Extracted records
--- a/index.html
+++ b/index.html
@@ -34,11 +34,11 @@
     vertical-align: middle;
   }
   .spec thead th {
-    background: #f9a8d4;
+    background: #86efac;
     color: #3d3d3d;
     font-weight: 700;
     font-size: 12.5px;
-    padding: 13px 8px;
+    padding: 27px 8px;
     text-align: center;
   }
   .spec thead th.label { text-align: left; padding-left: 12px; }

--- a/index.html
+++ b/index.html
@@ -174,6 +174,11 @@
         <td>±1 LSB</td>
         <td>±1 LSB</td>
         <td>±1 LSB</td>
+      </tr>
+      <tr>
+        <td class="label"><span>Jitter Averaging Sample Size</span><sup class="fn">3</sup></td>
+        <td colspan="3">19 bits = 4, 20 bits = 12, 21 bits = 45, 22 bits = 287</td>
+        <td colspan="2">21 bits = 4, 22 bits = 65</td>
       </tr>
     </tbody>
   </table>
---
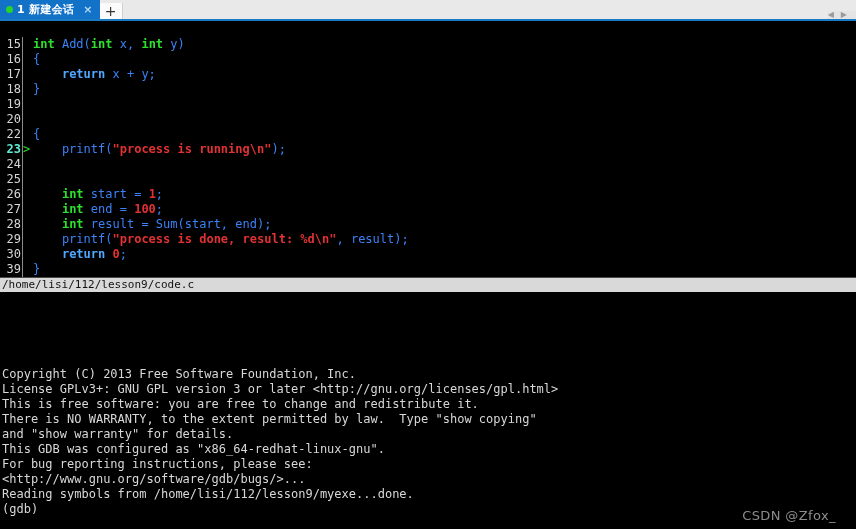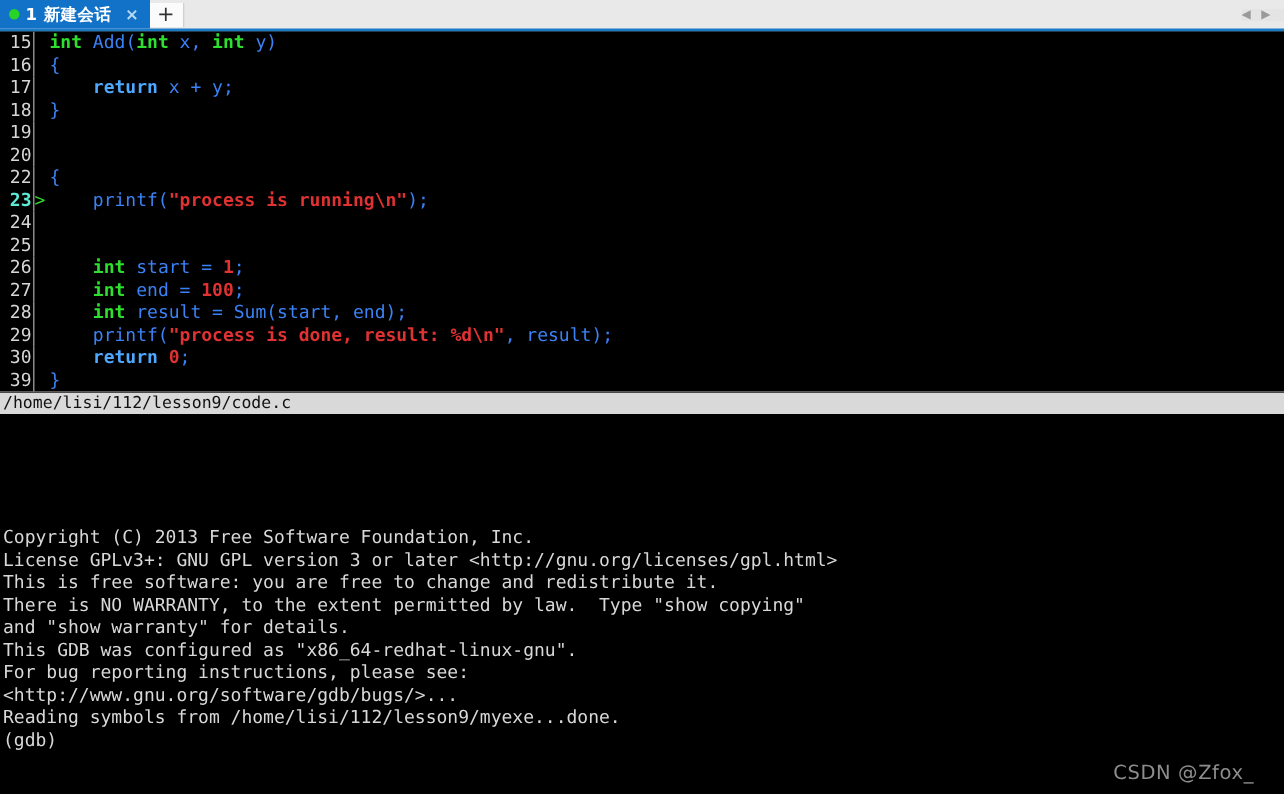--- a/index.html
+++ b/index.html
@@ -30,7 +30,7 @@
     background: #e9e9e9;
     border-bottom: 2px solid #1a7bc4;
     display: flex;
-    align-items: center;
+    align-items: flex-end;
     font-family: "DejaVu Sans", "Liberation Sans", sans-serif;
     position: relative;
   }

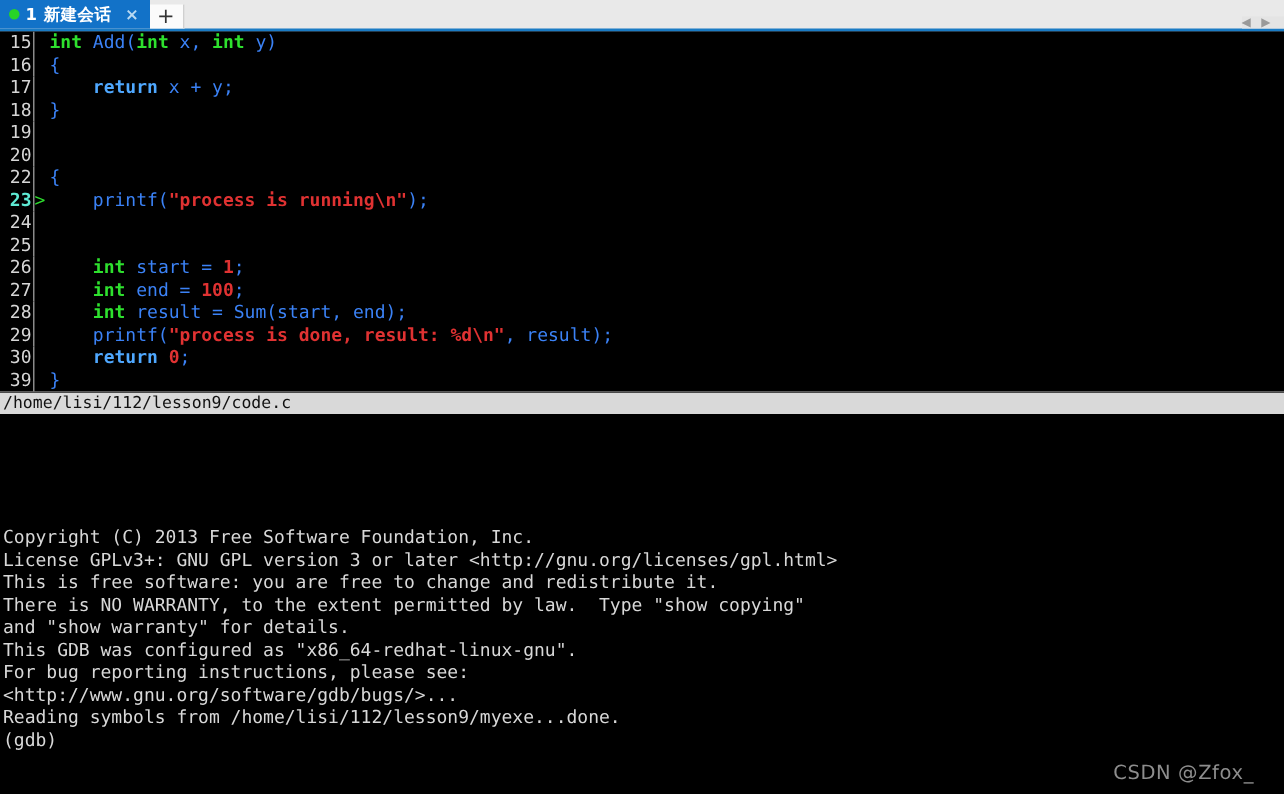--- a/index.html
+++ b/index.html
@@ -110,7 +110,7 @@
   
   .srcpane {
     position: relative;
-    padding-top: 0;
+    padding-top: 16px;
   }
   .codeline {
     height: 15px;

Task description: Scan the data above; copy every line where "align" appears.

Written response:
     vertical-align: middle;
     text-align: center;
   .spec thead th.label { text-align: left; padding-left: 12px; }
-    align-items: center;
+    align-items: flex-end;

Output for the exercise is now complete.